• Assignment
Copy out each line of the data that contains "height".

• Data supplied
********************

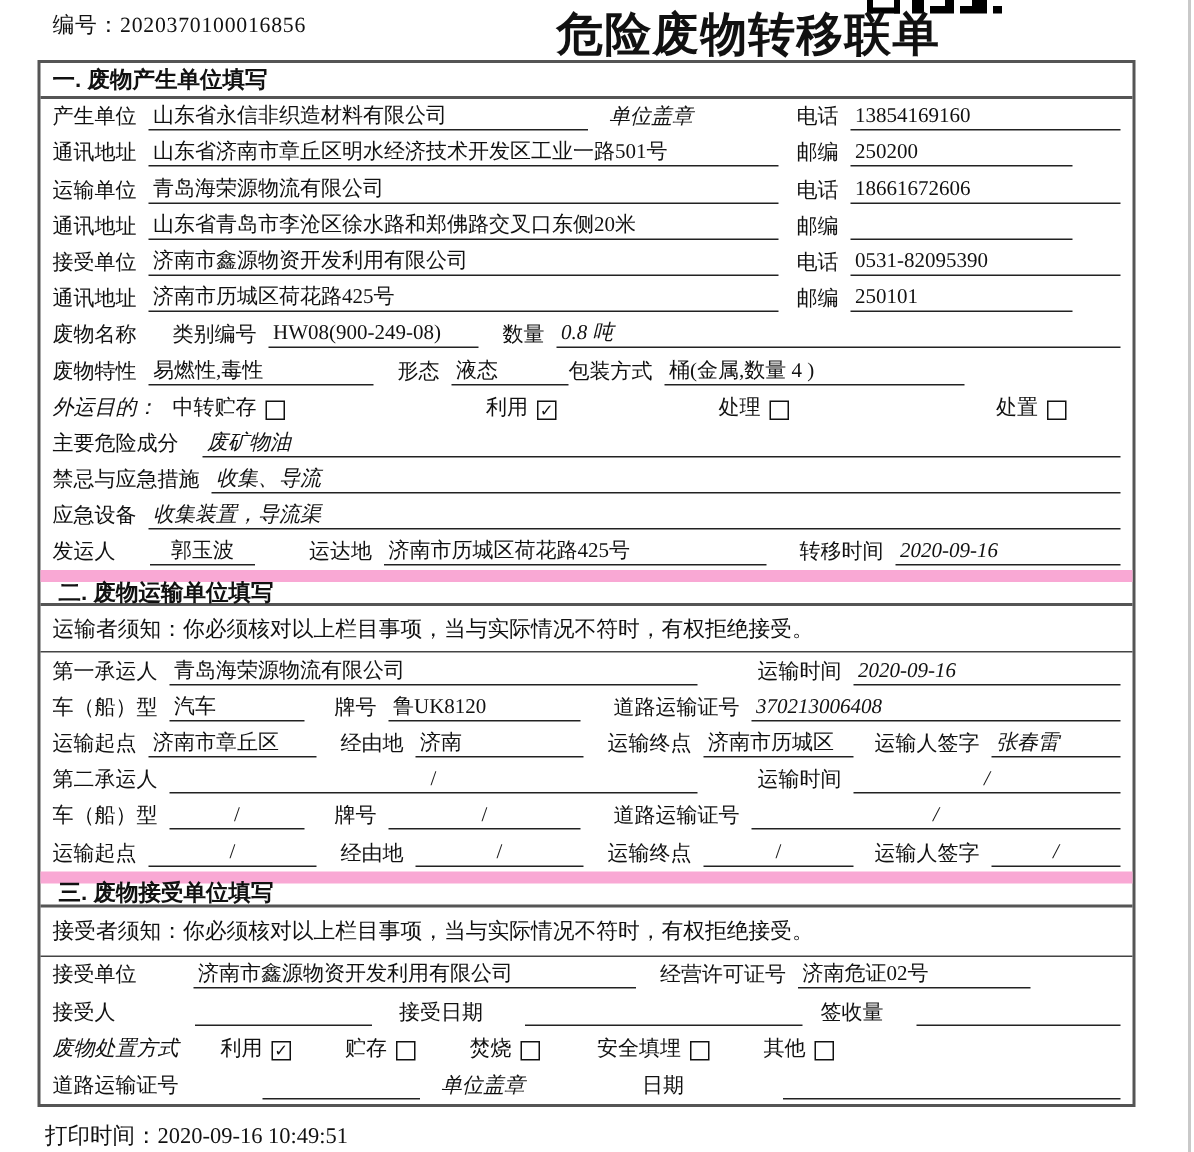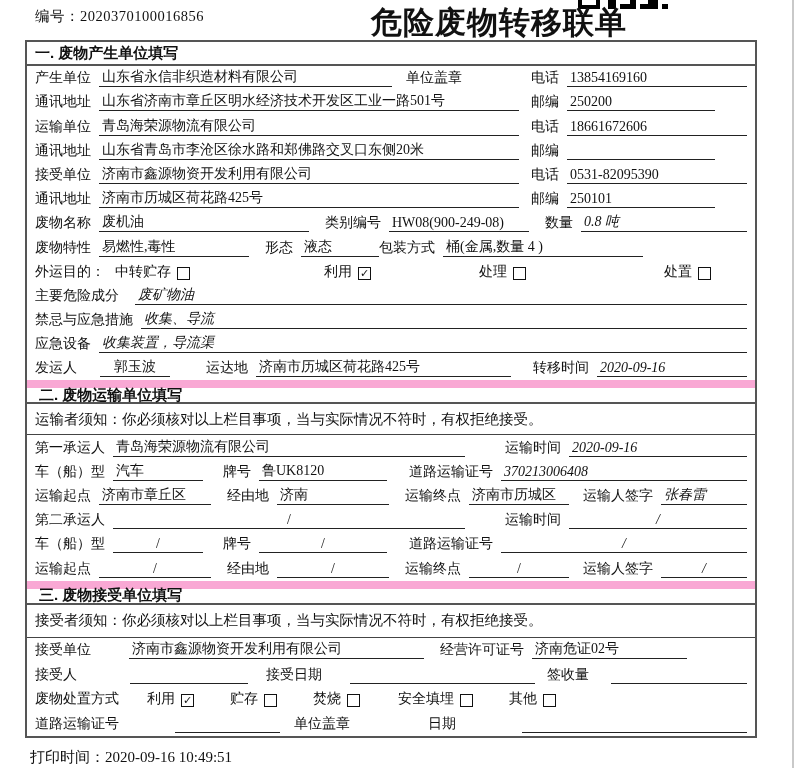--- a/index.html
+++ b/index.html
@@ -28,7 +28,7 @@
   .s3row { height:24.6px; }
 
   .lbl { white-space:nowrap; margin-right:8px; }
-  .plain { white-space:nowrap; }
+  .plain { white-space:nowrap;font-style:italic; }
   .u { border-bottom:1px solid #222; min-height:16px; white-space:nowrap; padding:0 3px;
        overflow:hidden; }
   .u.c { text-align:center; }

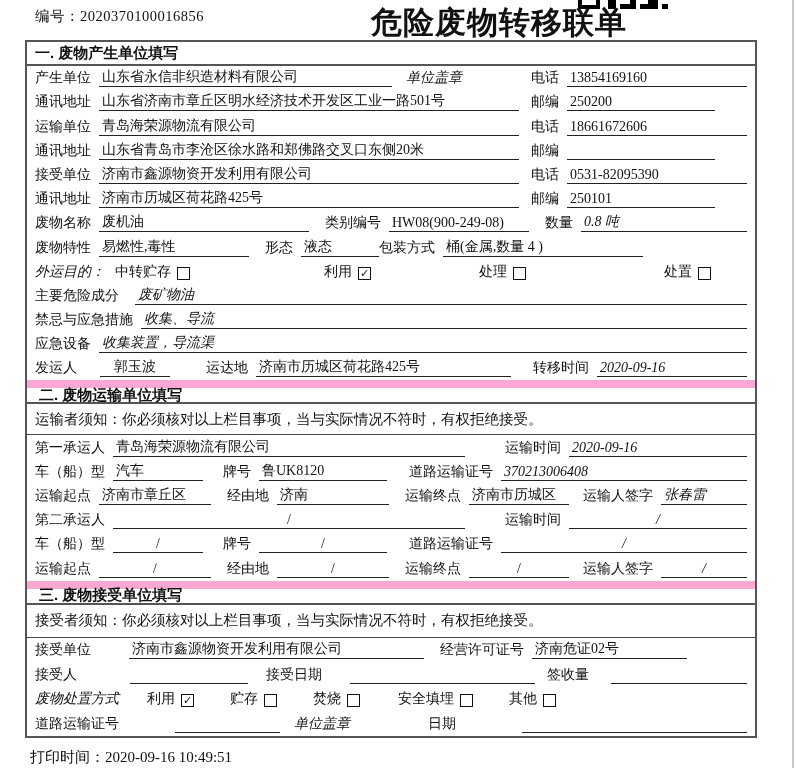--- a/index.html
+++ b/index.html
@@ -126,7 +126,6 @@
 
   <div class="frow">
     <span class="lbl">废物名称</span>
-    <span class="u" style="width:210px">废机油</span>
     <span class="lbl" style="margin-left:16px">类别编号</span>
     <span class="u" style="width:140px">HW08(900-249-08)</span>
     <span class="lbl" style="margin-left:16px">数量</span>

********************

• Your response
   .s3row { height:24.6px; }
   .u { border-bottom:1px solid #222; min-height:16px; white-space:nowrap; padding:0 3px;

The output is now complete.